Scan the entries below for "others" and copy each line that holds it.

Code change snippets:
-=-=-=-=-

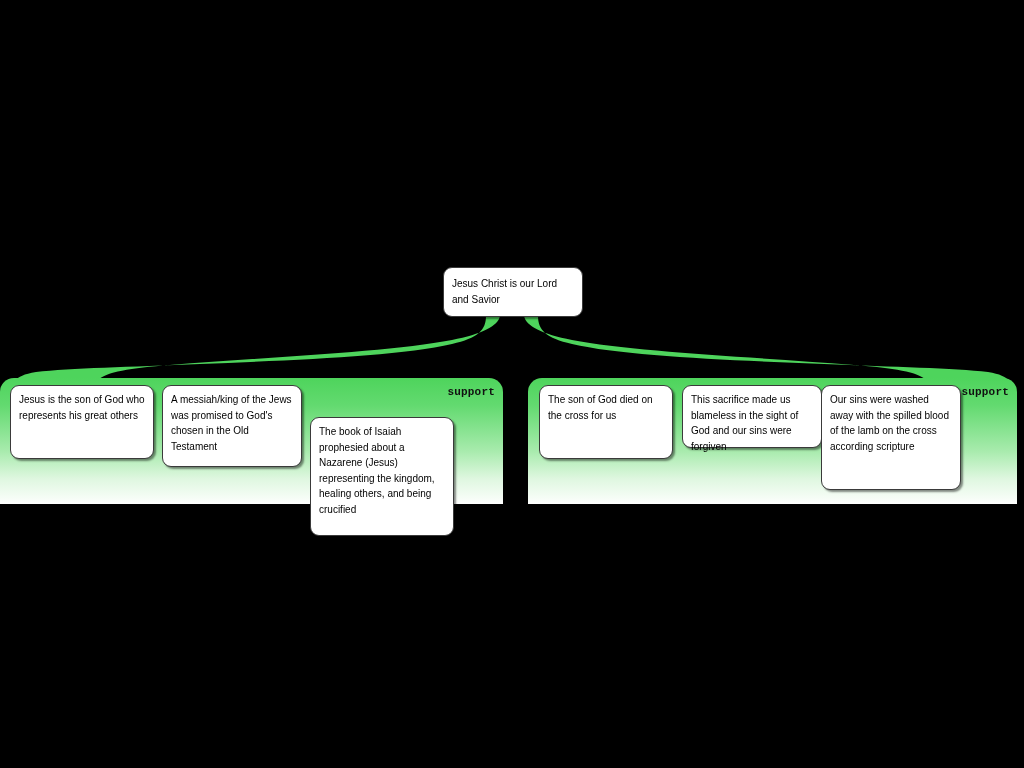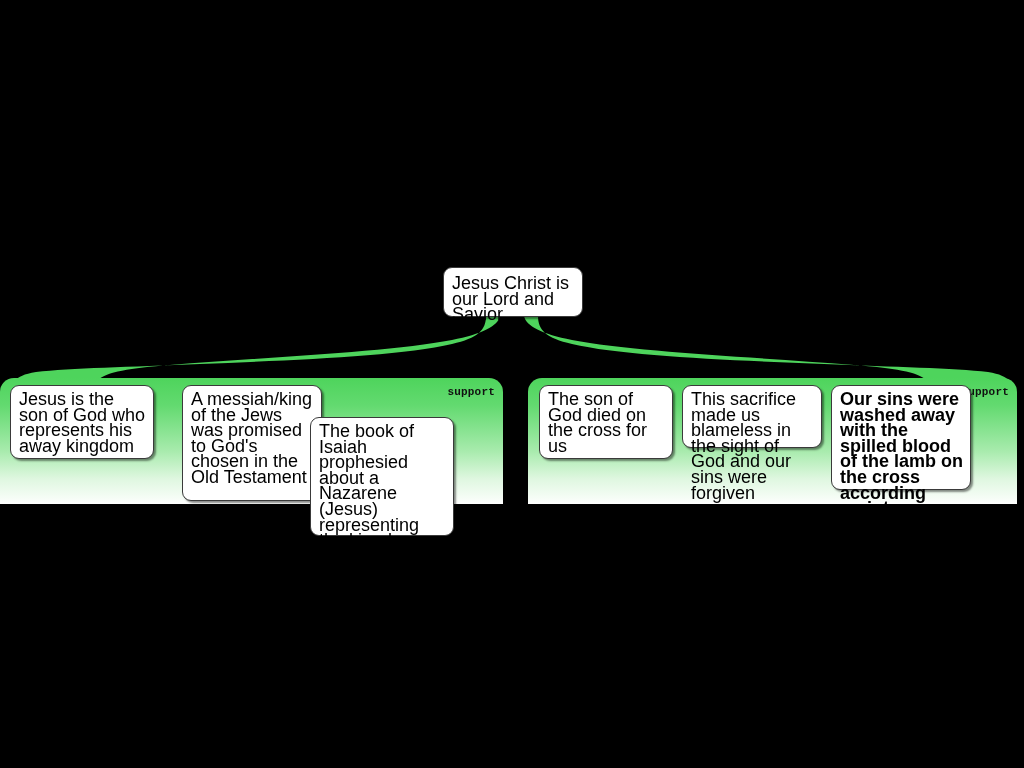--- a/index.html
+++ b/index.html
@@ -69,41 +69,41 @@
 
   
   .node {
     position: absolute;
     box-sizing: border-box;
     background: #ffffff;
     border: 1.2px solid #3a3a3a;
     border-radius: 9px;
     box-shadow: 2px 2px 2px rgba(0,0,0,0.45);
     padding: 6px 7px 5px 8px;
-    font-size: 18px;
+    font-size: 10px;
     line-height: 15.6px;
     color: #000000;
     font-family: "Liberation Sans", sans-serif;
   }
   .node-text {
     display: block;
     white-space: pre-line;
   }
 
   .root-node {
     left: 443px;
     top: 267px;
     width: 140px;
     height: 50px;
     padding-top: 8px;
   }
 
   
   .n-l1 { left: 10px;  top: 385px; width: 144px; height: 74px; }
-  .n-l2 { left: 162px; top: 385px; width: 140px; height: 116px; margin-left: 20px; }
+  .n-l2 { left: 162px; top: 385px; width: 140px; height: 82px; }
   .n-l3 { left: 310px; top: 385px; width: 144px; height: 119px; }
 
   
   .n-r1 { left: 539px; top: 385px; width: 134px; height: 74px; }
   .n-r2 { left: 682px; top: 385px; width: 140px; height: 63px; }
   .n-r3 { left: 831px; top: 385px; width: 140px; height: 105px; }
 </style>
 </head>
 <body>
 
@@ -132,41 +132,41 @@
              C 754,357 634,352 572,340
              C 542,334 526,326 524,316
              Z" fill="#4ed45c"></path>
   </svg>
 
   <div class="group group-left" style="left:0px; top:378px; width:503px; height:126px;">
     <div class="group-bg"></div>
     <span class="group-label" style="right:8px; top:386px; top:8px;">support</span>
 
     <div class="node n-l1" style="left:10px; top:7px;">
-      <span class="node-text">Jesus is the son of God who represents his away kingdom</span>
+      <span class="node-text">Jesus is the son of God who represents his great others</span>
     </div>
     <div class="node n-l2" style="left:162px; top:7px;">
       <span class="node-text">A messiah/king of the Jews was promised to God's chosen in the Old Testament</span>
     </div>
     <div class="node n-l3" style="left:310px; top:7px;margin-top:32px;">
       <span class="node-text">The book of Isaiah prophesied about a Nazarene (Jesus) representing the kingdom, healing others, and being crucified</span>
     </div>
   </div>
 
   <div class="group group-right" style="left:528px; top:378px; width:489px; height:126px;">
     <div class="group-bg"></div>
     <span class="group-label" style="right:8px; top:8px;">support</span>
 
     <div class="node n-r1" style="left:11px; top:7px;">
       <span class="node-text">The son of God died on the cross for us</span>
     </div>
     <div class="node n-r2" style="left:154px; top:7px;">
       <span class="node-text">This sacrifice made us blameless in the sight of God and our sins were forgiven</span>
     </div>
-    <div class="node n-r3" style="left:303px; top:7px;font-weight:bold;">
+    <div class="node n-r3" style="left:293px; top:7px;">
       <span class="node-text">Our sins were washed away with the spilled blood of the lamb on the cross according scripture</span>
     </div>
   </div>
 
   <div class="node root-node">
     <span class="node-text">Jesus Christ is our Lord and Savior</span>
   </div>
 
 </div>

-=-=-=-=-

| EXERCISE OUTPUT |
+      <span class="node-text">Jesus is the son of God who represents his great others</span>
       <span class="node-text">The book of Isaiah prophesied about a Nazarene (Jesus) representing the kingdom, healing others, and being crucified</span>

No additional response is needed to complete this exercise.